= Description of the task =
Will you transcribe all the entries word for word, skipping the pictures they hold?

(Dataset entries)
- - -

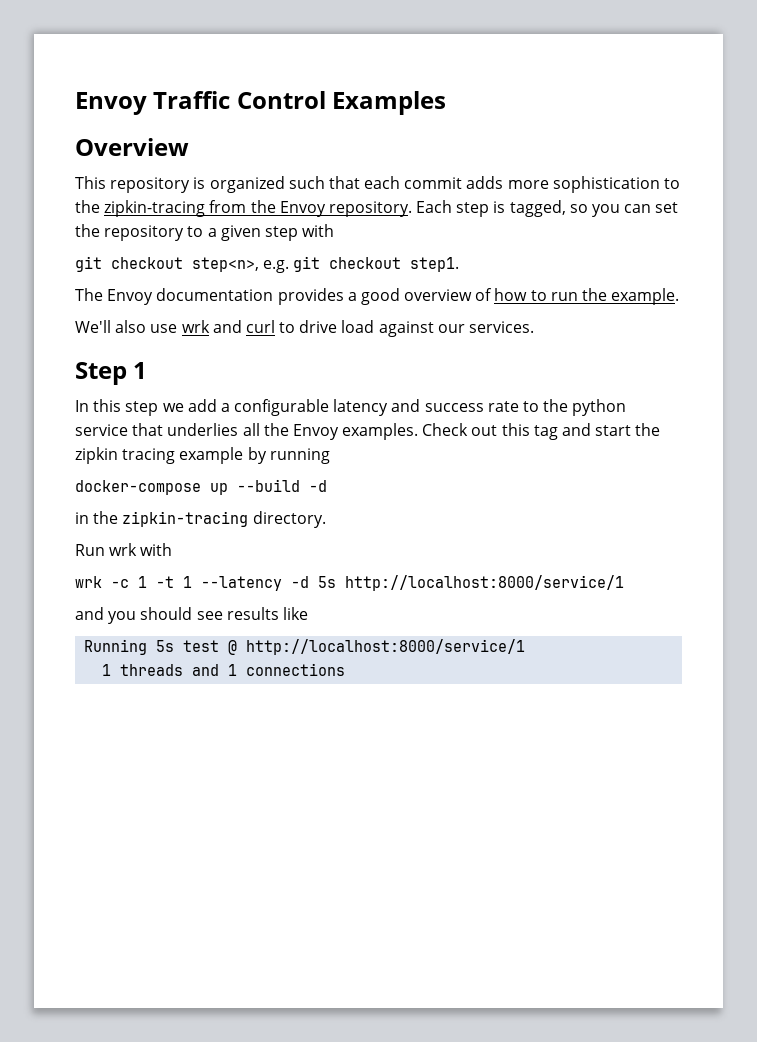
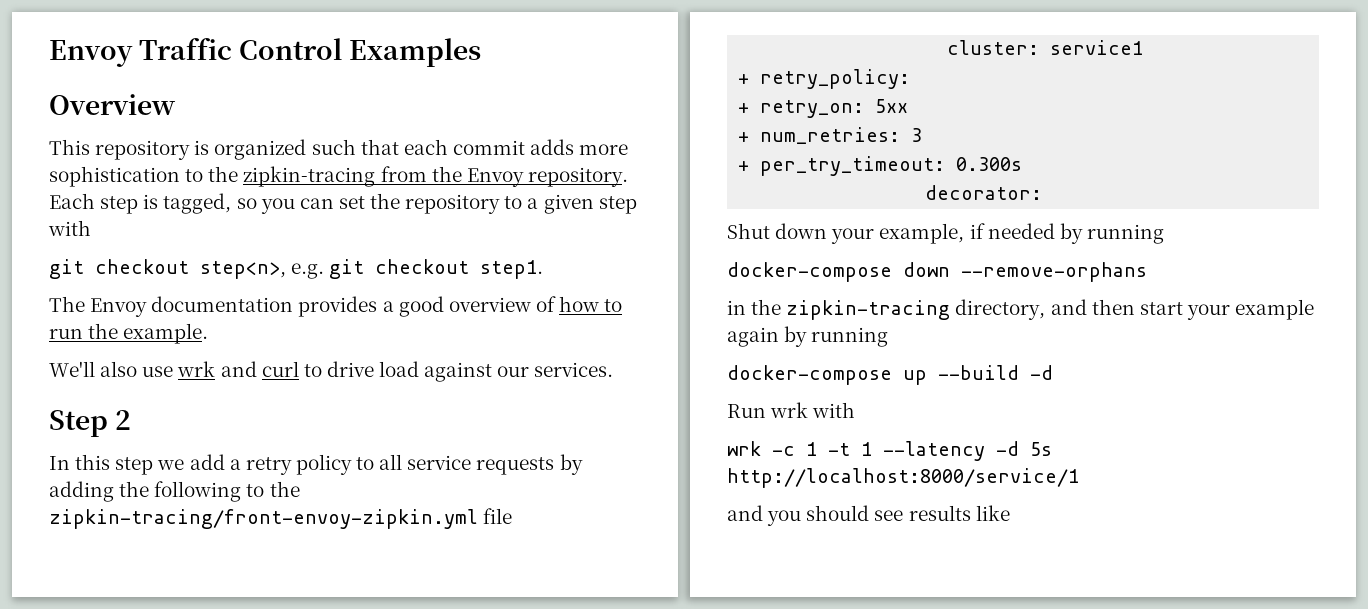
- Step 1
+ Step 2
- In this step we add a configurable latency and success rate to the python service that underlies all the Envoy examples. Check out this tag and start the zipkin tracing example by running
+ In this step we add a retry policy to all service requests by adding the following to the zipkin-tracing/front-envoy-zipkin.yml file
+ cluster: service1
+ + retry_policy:
+ + retry_on: 5xx
+ + num_retries: 3
+ + per_try_timeout: 0.300s
+ decorator:
+ Shut down your example, if needed by running
+ docker-compose down --remove-orphans
+ in the zipkin-tracing directory, and then start your example again by running
- in the zipkin-tracing directory.
- Running 5s test @ http://localhost:8000/service/1
- 1 threads and 1 connections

- - -

= Your solution =
- Step 1
+ Step 2
- In this step we add a configurable latency and success rate to the python service that underlies all the Envoy examples. Check out this tag and start the zipkin tracing example by running
+ In this step we add a retry policy to all service requests by adding the following to the zipkin-tracing/front-envoy-zipkin.yml file
+ cluster: service1
+ + retry_policy:
+ + retry_on: 5xx
+ + num_retries: 3
+ + per_try_timeout: 0.300s
+ decorator:
+ Shut down your example, if needed by running
+ docker-compose down --remove-orphans
+ in the zipkin-tracing directory, and then start your example again by running
- in the zipkin-tracing directory.
- Running 5s test @ http://localhost:8000/service/1
- 1 threads and 1 connections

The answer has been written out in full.